There is nothing like a nice piece of soothing music to help your dinner go down but when I conceived my two boy children and bequeathed my body and soul to that handsome lad from down the road I was unaware that the predominant background symphony would be nothing more than a consciously composed backing track of belching and farting in F major. To sit at a table and endure this daily, cannot but help bring forth a counter rage. It’s called PMS (post marital stress or pissed off mothers stress), lasts a whole month and is undoubtedly the hormonal bottling up of complete disbelief and horror that such an opposite species actually exists.



I made the grandiose mistake of taking some time out last Saturday.
Anyone would have thought I had deserted troops in Iraq. Exhausted and fully fed up with the monotony of weekend chores I retired to bed, leaving my manly trio with a wide-eyed, high eye browed look on their faces.

The fact that I had actually drawn the curtains and got into bed rather than sheepishly pass out for three seconds on the sofa whilst waiting in the wings for the muffins to be ready, seemed to shock them in to a few moments of being able to walk without leaving echoing footprints or demanding food. But within 10 minutes we were all back to normal and the kerfuffle in the kitchen resumed. Cupboard doors opened and shut with alacrity and I counted the fridge had been opened and shut about 12 times in as many minutes. “ Boy vision” had returned and I was being whispered at for culinary advice or the GPS of homework that was “lost”. The elder (but not always wiser) of my three boys, my husband, enthusiastically set about preparing a "best ever" dinner but “checked’ in on me three hundred times for step by step instructions until my progesterone depleted rage directed him to that same cupboard which had already been opened and shut 7 times, where a barrage of good cook books lay, which had in print what I have in my overburdened head.

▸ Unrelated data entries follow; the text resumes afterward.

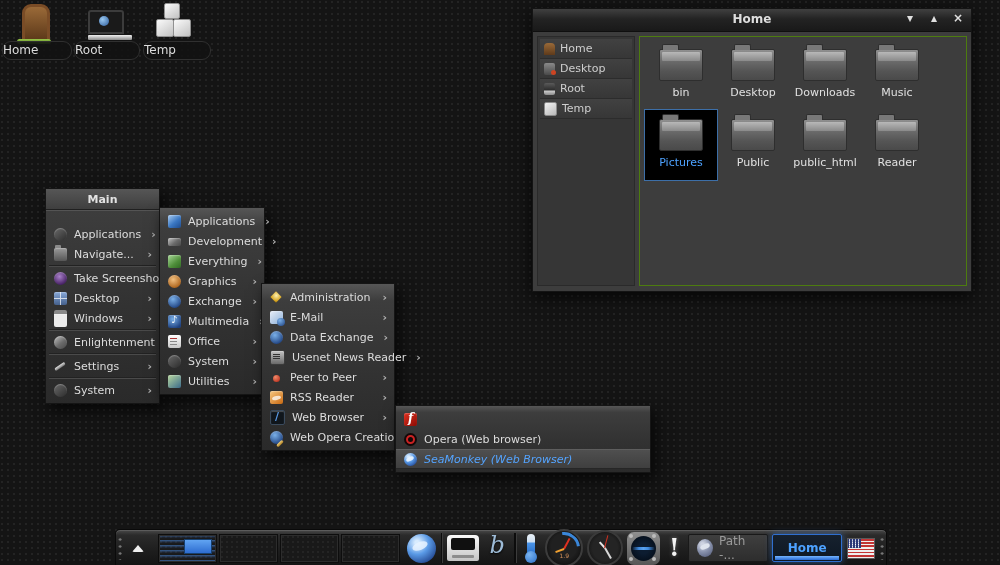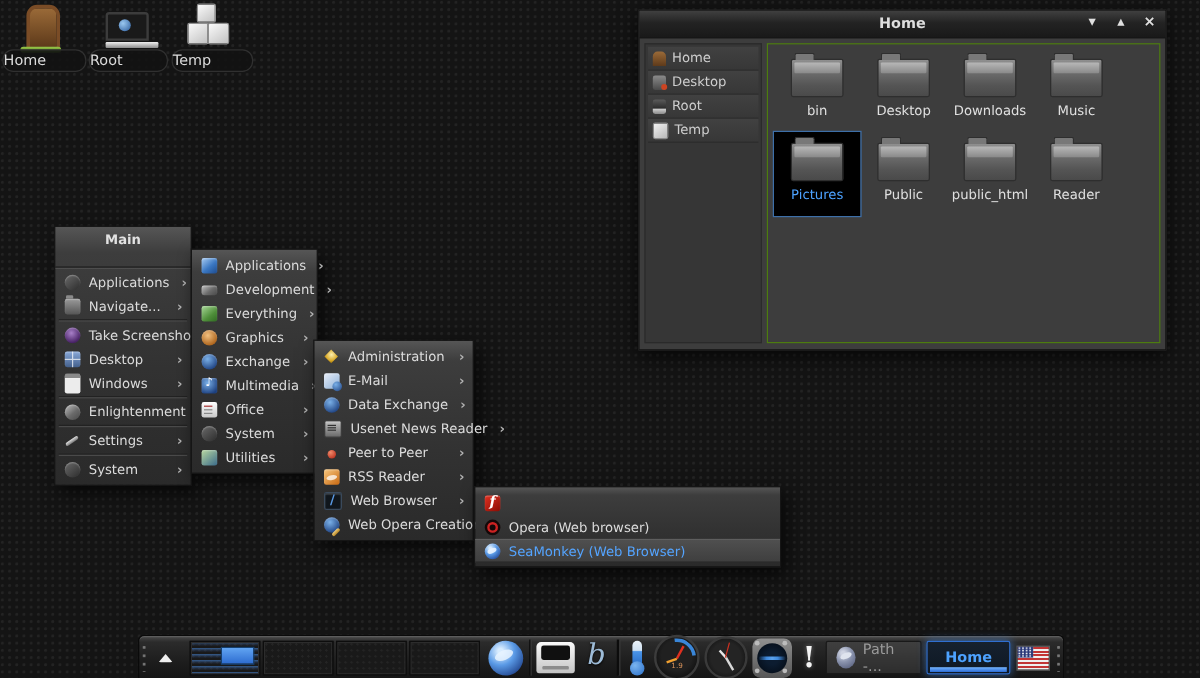--- a/index.html
+++ b/index.html
@@ -51,27 +51,27 @@
   .folder{position:relative;width:42px;height:30px;margin:6px 0 5px;border-radius:2px;border:1px solid #2e2e2e;
     background:linear-gradient(#8f8f8f,#696969 40%,#555 70%,#4a4a4a);}
   .folder::before{content:"";position:absolute;top:-6px;left:2px;width:15px;height:5px;background:#787878;
     border:1px solid #2e2e2e;border-bottom:none;border-radius:2px 2px 0 0;}
   .folder::after{content:"";position:absolute;top:2px;left:2px;right:2px;height:9px;border-radius:1px;
     background:linear-gradient(#b8b8b8,#8a8a8a);}
   
   .menu{position:absolute;padding:3px 0;border:1px solid #151515;
     background:linear-gradient(180deg,#565656 0,#3d3d3d 10%,#323232 55%,#2a2a2a 100%);
     box-shadow:4px 6px 14px rgba(0,0,0,.7);}
-  .mtitle{text-align:center;color:#e2e2e2;font-weight:bold;font-size:11px;padding:1px 0 16px;
-    border-bottom:1px solid #202020;box-shadow:0 1px 0 rgba(255,255,255,.12);margin-bottom:2px;}
+  .mtitle{text-align:center;color:#e2e2e2;font-weight:bold;font-size:11px;padding:1px 0 3px;
+    border-bottom:1px solid #202020;box-shadow:0 1px 0 rgba(255,255,255,.12);margin-bottom:14px;}
   .mi{height:20px;display:flex;align-items:center;padding:0 7px 0 8px;color:#dcdcdc;font-size:11px;white-space:nowrap;}
   .mi .lbl{flex:1;}
   .mi .arr{color:#b2b2b2;margin-left:10px;font-weight:bold;}
   .mi.selected{background:linear-gradient(#505050,#3e3e3e);color:#54a4ff;
-    box-shadow:inset 0 1px 0 #5e5e5e, inset 0 -1px 0 #262626;}
+    box-shadow:inset 0 1px 0 #5e5e5e, inset 0 -1px 0 #262626;font-style:italic;}
   .msep{margin:1px 3px;border-top:1px solid #222;border-bottom:1px solid #4a4a4a;height:0;}
   .ic{width:13px;height:13px;margin-right:7px;flex:none;border-radius:2px;box-shadow:inset 0 1px 1px rgba(255,255,255,.25);position:relative;}
   .rd{border-radius:50%;}
   .ig-gray{background:linear-gradient(140deg,#c2c2c2,#6b6b6b 55%,#484848);}
   .ig-dark{background:linear-gradient(140deg,#6a6a6a,#2c2c2c);}
   .ig-blue{background:linear-gradient(140deg,#a8ccf2,#3a77c2 55%,#1d4a8c);}
   .ig-dblue{background:radial-gradient(circle at 38% 32%,#7ab0e8,#1c3f7e 80%);}
   .ig-green{background:linear-gradient(140deg,#a8d898,#4f8f3a 60%,#2f6a22);}
   .ig-orange{background:radial-gradient(circle at 40% 35%,#f2c080,#b06820 70%,#7a4410);}
   .ig-purple{background:radial-gradient(circle at 42% 35%,#a880c8,#4a2468 70%,#241038);}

All you good women know the outcome of this story don’t you? It’s all too freaking familiar. I now know why our planet and politics are in such a mess.

Too much testosterone!

It knows nothing of order, of beauty, of negotiating without war, of acting before disaster strikes. I left my intelligent brood for a few hours and our house is adorned with wet towels and bathers left casually slung on dining room chairs. Empty wrappers of food that have no nutritional content, grace the coffee table in front of the TV that wastes our precious energy as it blabs away to an empty room. The dishwasher is half stacked and on. The dog is going stir crazy because she hasn’t had a walk. Attempts at domesticity are evident- the ironing basket sits proudly in full view of who ever might walk in but oddly it’s still full. The energy is flat and flaccid, dull and dreary, devoid of a special kind of love and conscience that only a woman who has embraced a true feminine essence can replace.

By feminine essence I don’t mean the frilly pink kind. I speak of an energy that is used to saying ‘yes’ more than no’, one that works tirelessly to create safety and harmony; one that works from instinct and pure love, one that’s strong but always soft.

 It’s a shame we sometimes feel like a well-known toilet paper though isn’t it? Take heart girls, the world would literally be a shitty place without us!